#### SOURCE RECORDS
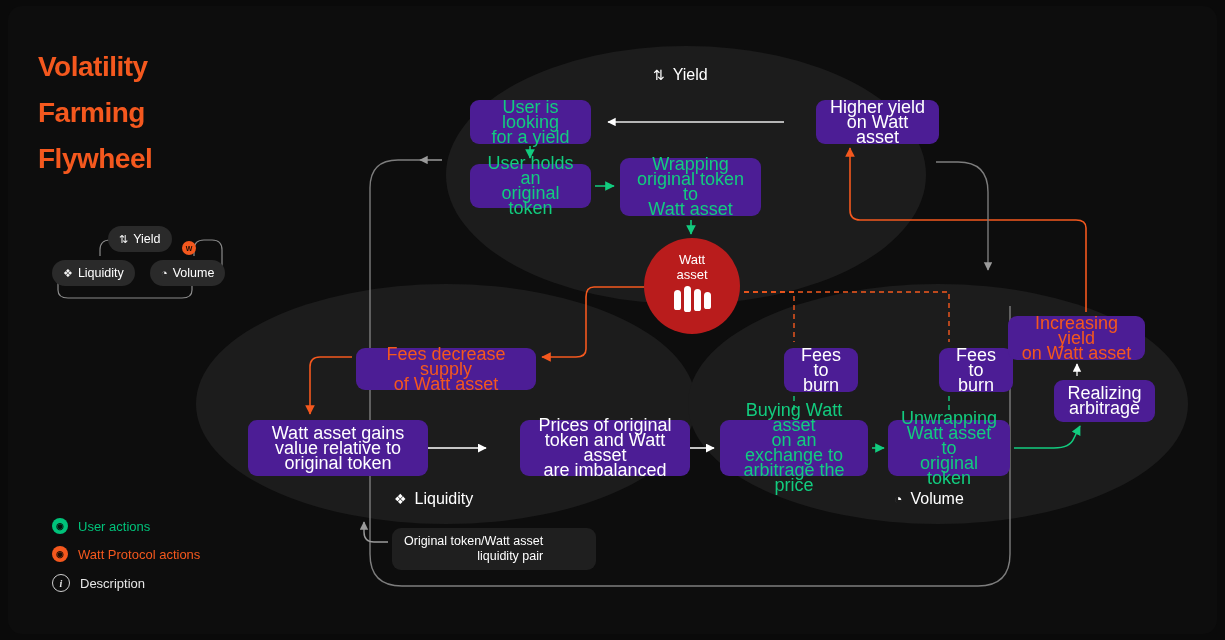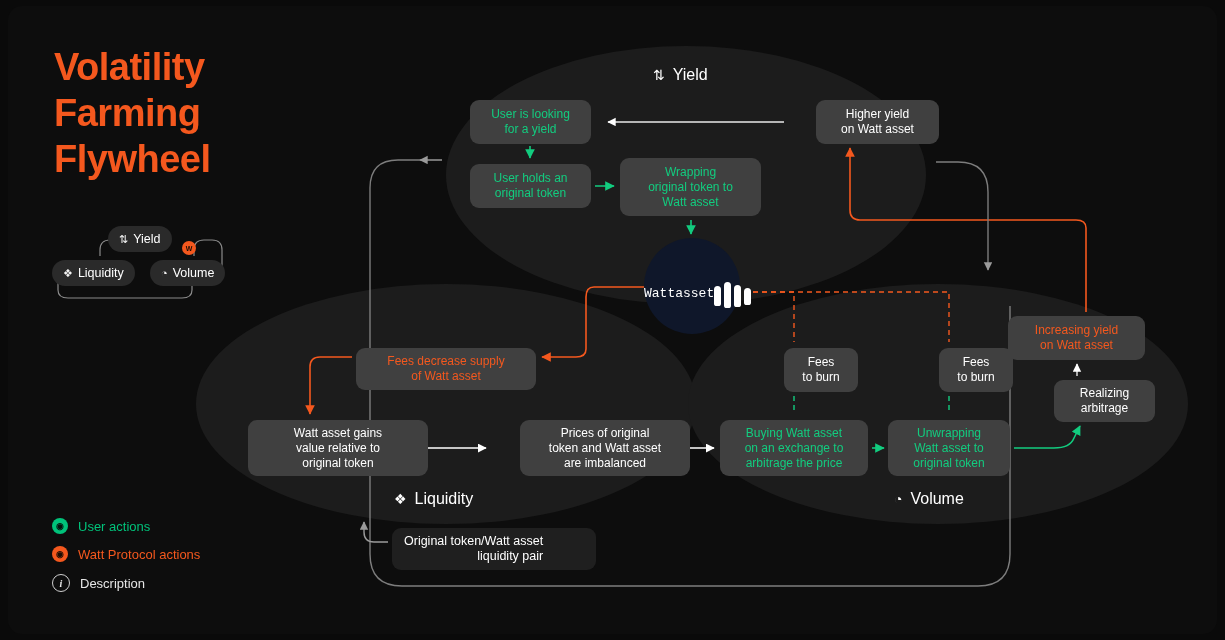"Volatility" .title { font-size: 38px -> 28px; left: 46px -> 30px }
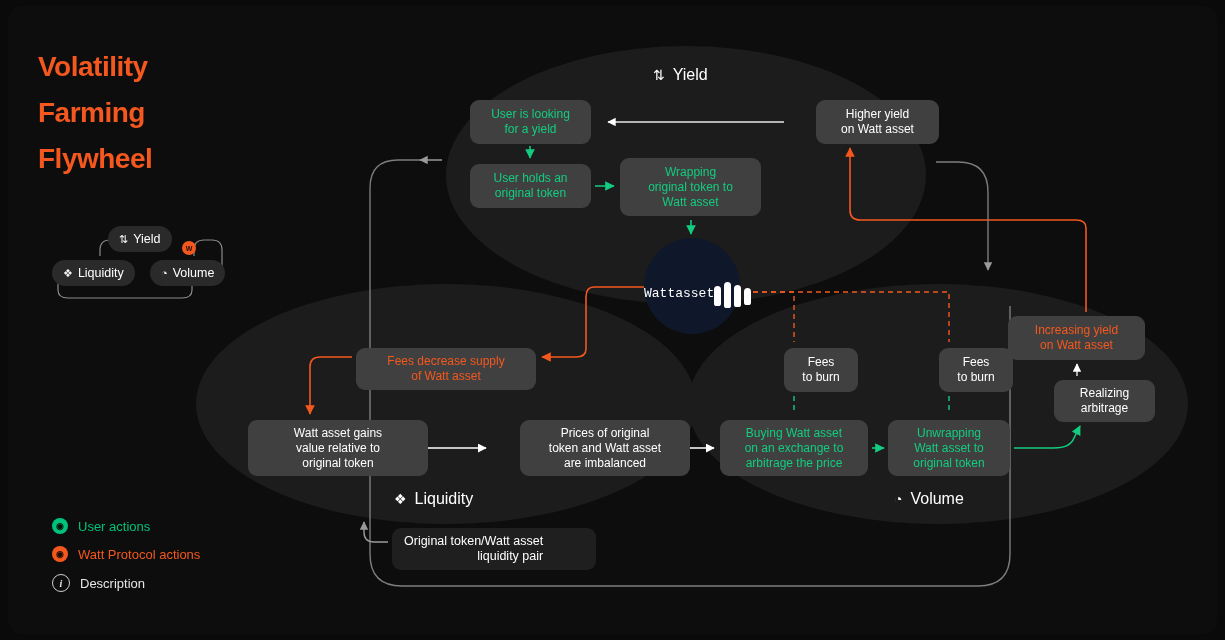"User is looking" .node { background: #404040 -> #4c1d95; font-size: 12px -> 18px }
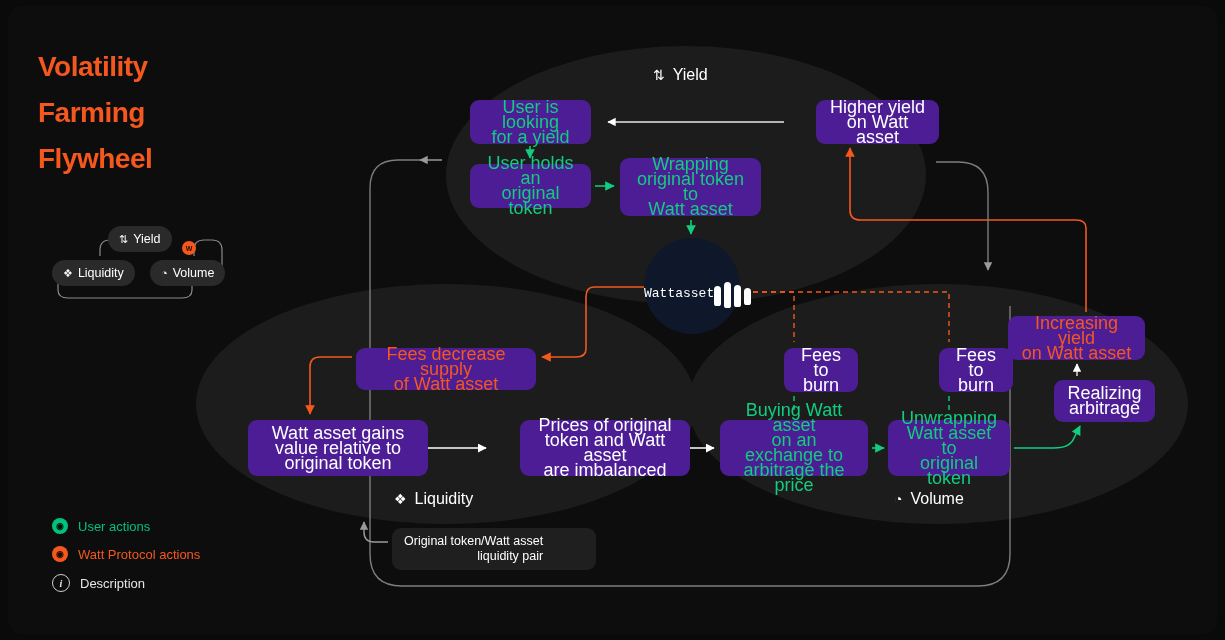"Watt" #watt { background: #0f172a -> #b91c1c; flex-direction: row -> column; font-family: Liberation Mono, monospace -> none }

...

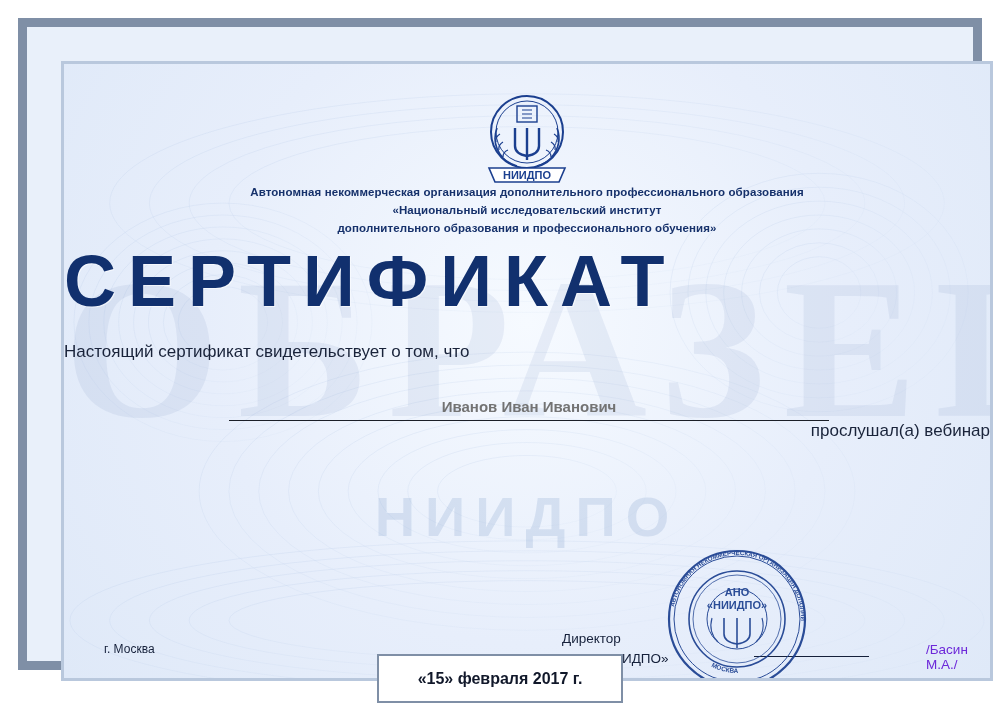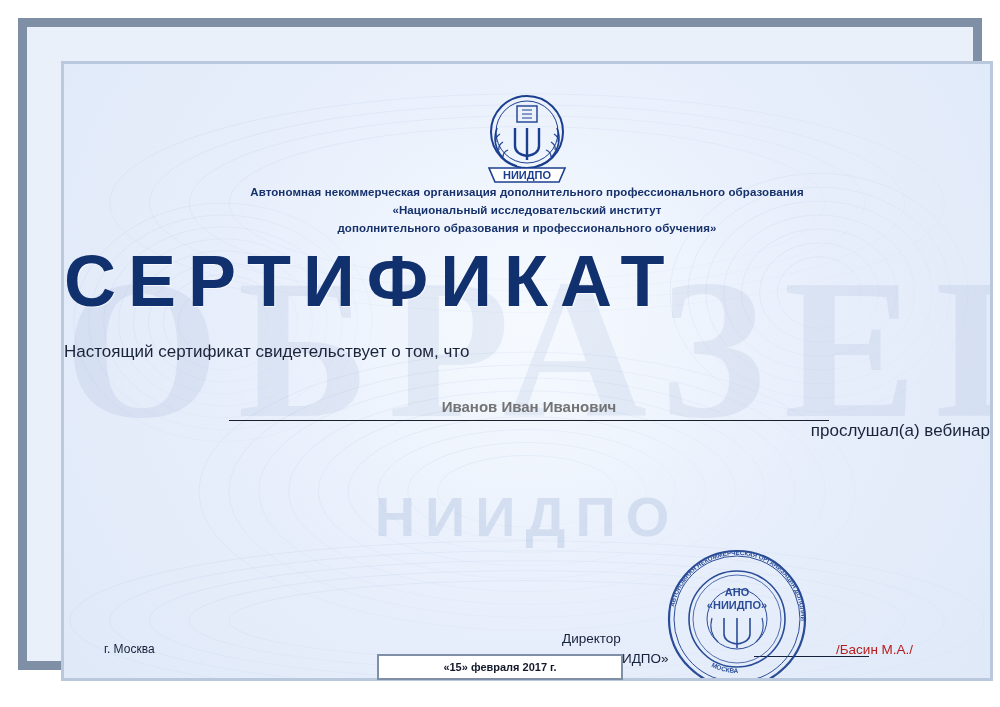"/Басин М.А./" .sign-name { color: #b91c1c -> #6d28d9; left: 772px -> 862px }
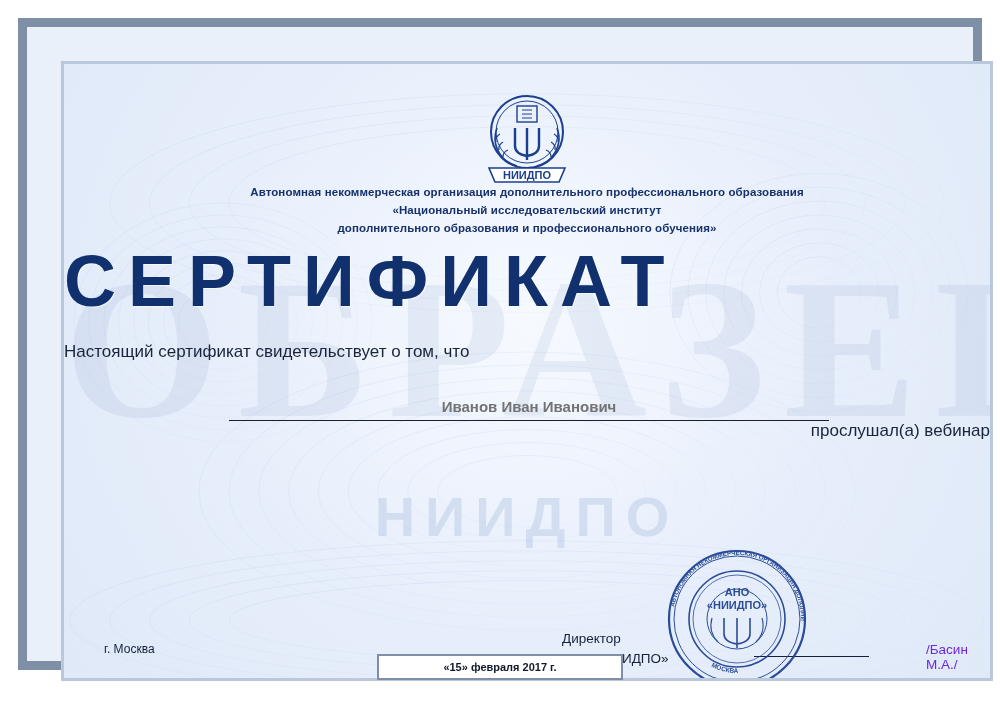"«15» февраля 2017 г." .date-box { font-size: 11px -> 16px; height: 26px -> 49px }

---

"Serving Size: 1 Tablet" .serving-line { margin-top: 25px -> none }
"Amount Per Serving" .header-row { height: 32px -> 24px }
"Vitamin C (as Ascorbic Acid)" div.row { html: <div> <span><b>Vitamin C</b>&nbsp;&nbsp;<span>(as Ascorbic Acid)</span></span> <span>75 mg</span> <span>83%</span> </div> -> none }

#### AIM OF THE TASK
Reproduce, exactly as they stand in the data above, the lines from the one that holds "margin-top: 25px ->" to the one that holds "C (as Ascorbic", inclusive.

#### SOLUTION
"Serving Size: 1 Tablet" .serving-line { margin-top: 25px -> none }
"Amount Per Serving" .header-row { height: 32px -> 24px }
"Vitamin C (as Ascorbic Acid)" div.row { html: <div> <span><b>Vitamin C</b>&nbsp;&nbsp;<span>(as Ascorbic Acid)</span></span> <span>75 mg</span> <span>83%</span> </div> -> none }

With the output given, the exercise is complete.